(Stored records)
# # # # #
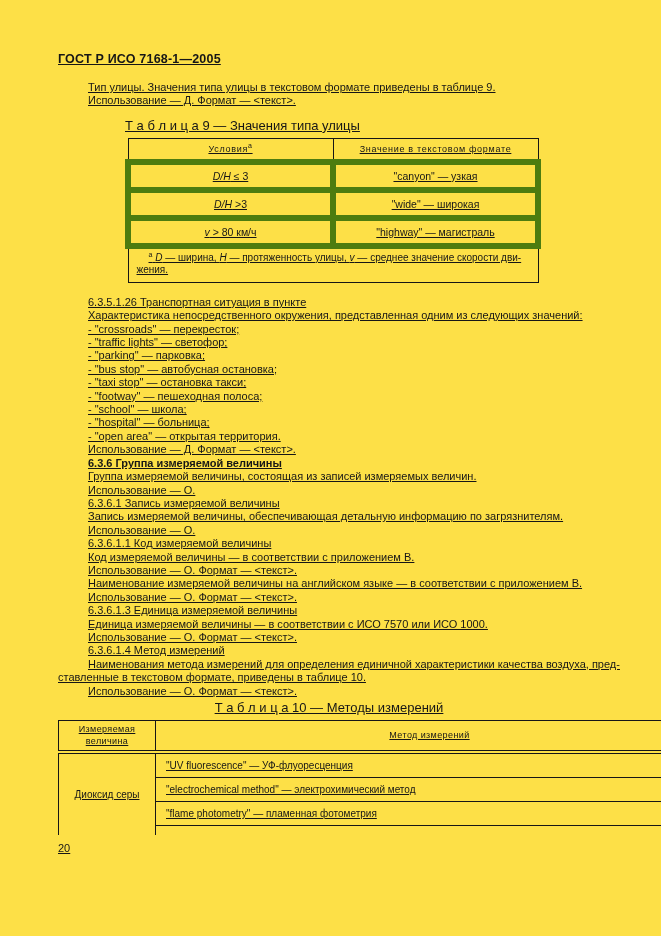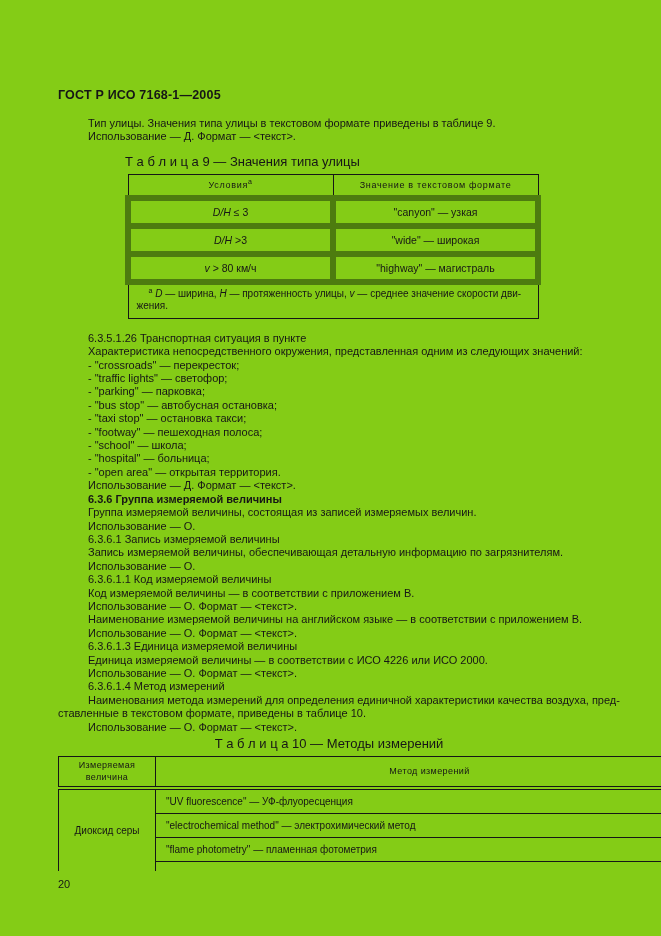--- a/index.html
+++ b/index.html
@@ -6,11 +6,12 @@
   .page{
     position:relative;
     width:661px;height:936px;
-    background:#84cc16;color:#161616;
+    background:#fde047;color:#161616;
     font-family:"Liberation Sans","DejaVu Sans",sans-serif;
     box-sizing:border-box;
-    padding:88px 61px 0 58px;
+    padding:52px 61px 0 58px;
     overflow:hidden;
+    text-decoration:underline;
   }
   .doc-header{font-size:12.5px;font-weight:bold;line-height:14px;margin-bottom:15px;letter-spacing:0.2px;}
   .para{font-size:11px;line-height:13.4px;text-indent:30px;white-space:nowrap;}

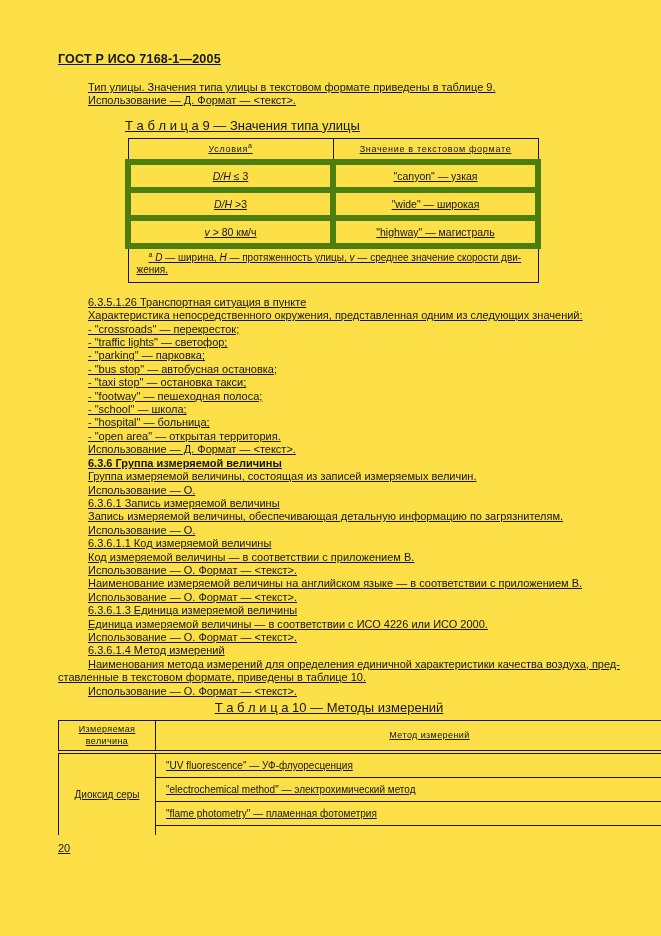--- a/index.html
+++ b/index.html
@@ -130,7 +130,7 @@
   <div class="para">Использование — О. Формат — &lt;текст&gt;.</div>
 
   <div class="para">6.3.6.1.3 Единица измеряемой величины</div>
-  <div class="para">Единица измеряемой величины — в соответствии с ИСО 4226 или ИСО 2000.</div>
+  <div class="para">Единица измеряемой величины — в соответствии с ИСО 7570 или ИСО 1000.</div>
   <div class="para">Использование — О. Формат — &lt;текст&gt;.</div>
 
   <div class="para">6.3.6.1.4 Метод измерений</div>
# # # # #
| WORK REQUEST |
Return the records above exactly as written. Do not include their images.

| OUTPUT OF THE TASK |
--- a/index.html
+++ b/index.html
@@ -6,11 +6,12 @@
   .page{
     position:relative;
     width:661px;height:936px;
-    background:#84cc16;color:#161616;
+    background:#fde047;color:#161616;
     font-family:"Liberation Sans","DejaVu Sans",sans-serif;
     box-sizing:border-box;
-    padding:88px 61px 0 58px;
+    padding:52px 61px 0 58px;
     overflow:hidden;
+    text-decoration:underline;
   }
   .doc-header{font-size:12.5px;font-weight:bold;line-height:14px;margin-bottom:15px;letter-spacing:0.2px;}
   .para{font-size:11px;line-height:13.4px;text-indent:30px;white-space:nowrap;}

--- a/index.html
+++ b/index.html
@@ -130,7 +130,7 @@
   <div class="para">Использование — О. Формат — &lt;текст&gt;.</div>
 
   <div class="para">6.3.6.1.3 Единица измеряемой величины</div>
-  <div class="para">Единица измеряемой величины — в соответствии с ИСО 4226 или ИСО 2000.</div>
+  <div class="para">Единица измеряемой величины — в соответствии с ИСО 7570 или ИСО 1000.</div>
   <div class="para">Использование — О. Формат — &lt;текст&gt;.</div>
 
   <div class="para">6.3.6.1.4 Метод измерений</div>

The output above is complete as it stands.